Second, great comments, and I tend to agree. The lion’s share of my clients will not be affected in the least. I think the underlying argument is that people who have relied on interest only, neg-am types of products were really, truly not qualified to make the purchase to begin with. The buyer’s fault? Perhaps. I think more often they were sold a bill of goods and not fully educated as to what they were signing up for. Requiring the same fiduciary role and standards of care of the lenders as we do of the agents could arguably be the best way to address the past lending tragedies and prevent a repeat performance in the future.

Kris BergNo Gravatar July 28, 2007 at 10:10 am

Afterthought – Rhonda, I am surprised too that there is not more chatter about this. While Ardell’s point is well-taken, this is going to have an impact on many would-be buyers, right or wrong. I know of more than a couple of agents who are scrambling to keep their “squeaker” clients in buying business now that the rules are changing. And, the seller of my little two-bedroom starter condo is going to feel the reverberations.

Phil HooverNo Gravatar July 28, 2007 at 9:48 pm

If people need a neg am loan in order to buy, they shouldn’t be buying in the first place.
And, I want to meet both Kris and Ardell @ Inman too! :)

Steve BergNo Gravatar July 29, 2007 at 7:57 pm

I go to our little cabin in Lake Arrowhead for 48 hours of R & R (my sister and niece are in town) and I miss out on a great encounter in San Francisco…

Ardell – I would like to be there, but as Kris mentioned, I am the sacrifical lamb. I have many important things to do here while she is in SF, such as: Take daughter Emily to volleyball “readiness” camp (I assume this is to get ready for high school tryouts); go to Discount Tires to repair the flat I got in the mountains this morning; make sure Simon the Dog is fed and walked and that Fluffy the Cat (who does not like me) is fed and, whatever; go to Costco for our weekly restock of “supplies”; you get the picture. So, while you and Kris are lounging around at the hotel bar schmoozing over a nice cold drink, I appreciate the fact that I am sure you both will be thinking of me. I will certainly be there in spirit.

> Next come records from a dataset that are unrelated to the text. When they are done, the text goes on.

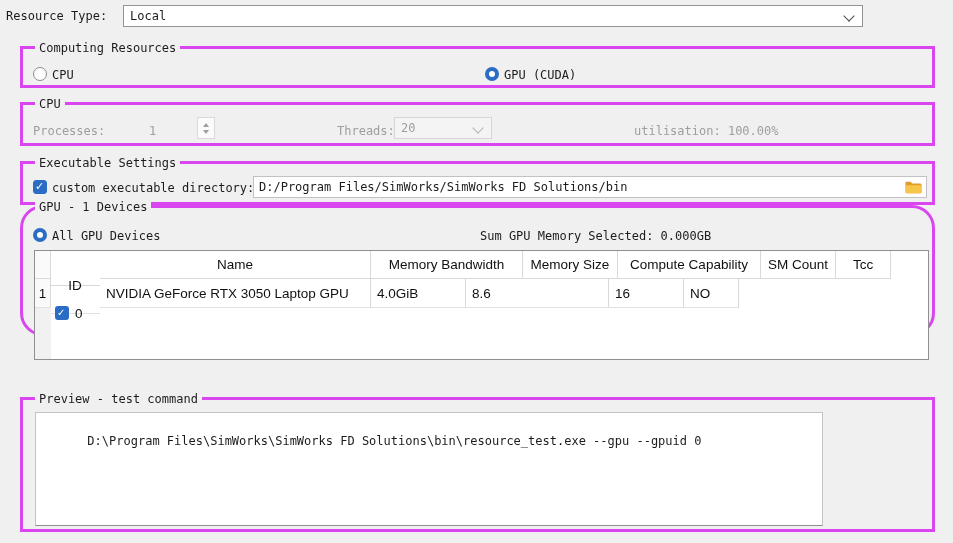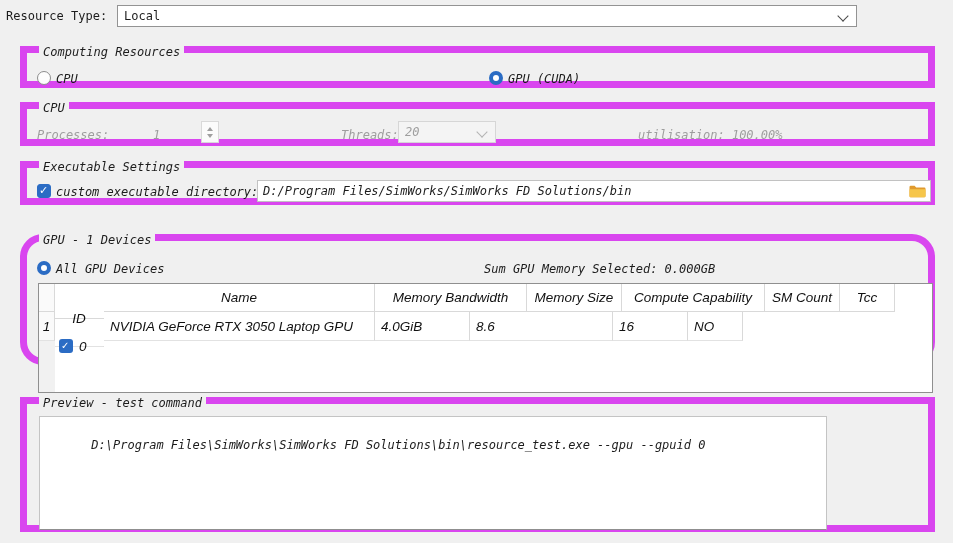"Local" div.combo { left: 117px -> 123px }
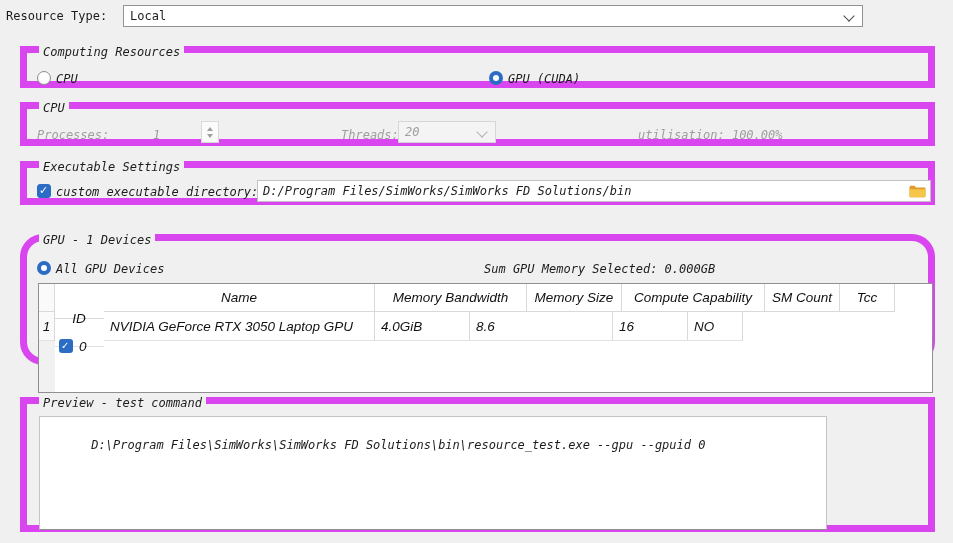"Computing Resources" .group { border: 7px solid #d946ef -> 3px solid #d946ef; font-style: italic -> none }
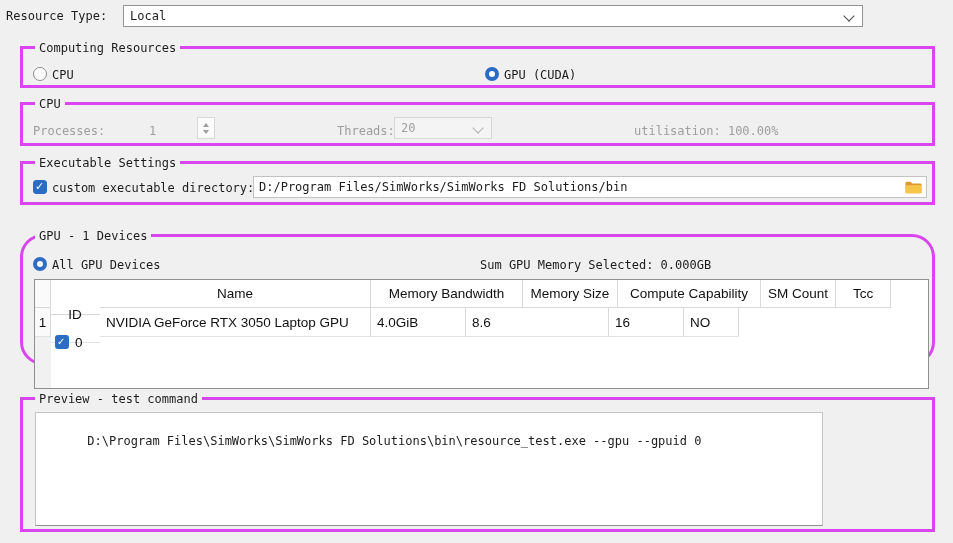"GPU - 1 Devices" div.group { top: 234px -> 205px }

Regarding the more mundane task of addressing the subject at hand, I agree that there is a basic need for government to insert itself into a process where predators have taken advantage of the public. There is more than enough evidence that this has been a rampant problem. At the same time, I also know there were many borrowers over the past 2-3 years, several of our own clients included, whom were cautioned about the interest only, option arm, neg. am., loans who did not heed our warnings and who now find themselves in a no-win position. Their version of taking responsibility for their actions is to bail out, because they now have no other choice.

I tend to support and agree that free enterprise should and will ultimately sort this all out.

Rhonda PorterNo Gravatar July 30, 2007 at 7:11 am

Ardell – I don’t have many agents who were qualifying their own buyers, they leave that to me. I do have clients and agents who will come back to me, after I’ve told them they qualify for x based on PITI, say “well what about one of those interest only products?”.

There will be borrowers impacted by these guideline changes regardless of how you and I do our business.

If I were a Listing Agent, I would be finding out if the potential buyers are using interest only products on any transaction in progress.

dommidgeNo Gravatar August 2, 2007 at 10:43 pm

Stable doors and horses spring to mind. What a shame they didnt think of this 3 years ago before it all went crazy.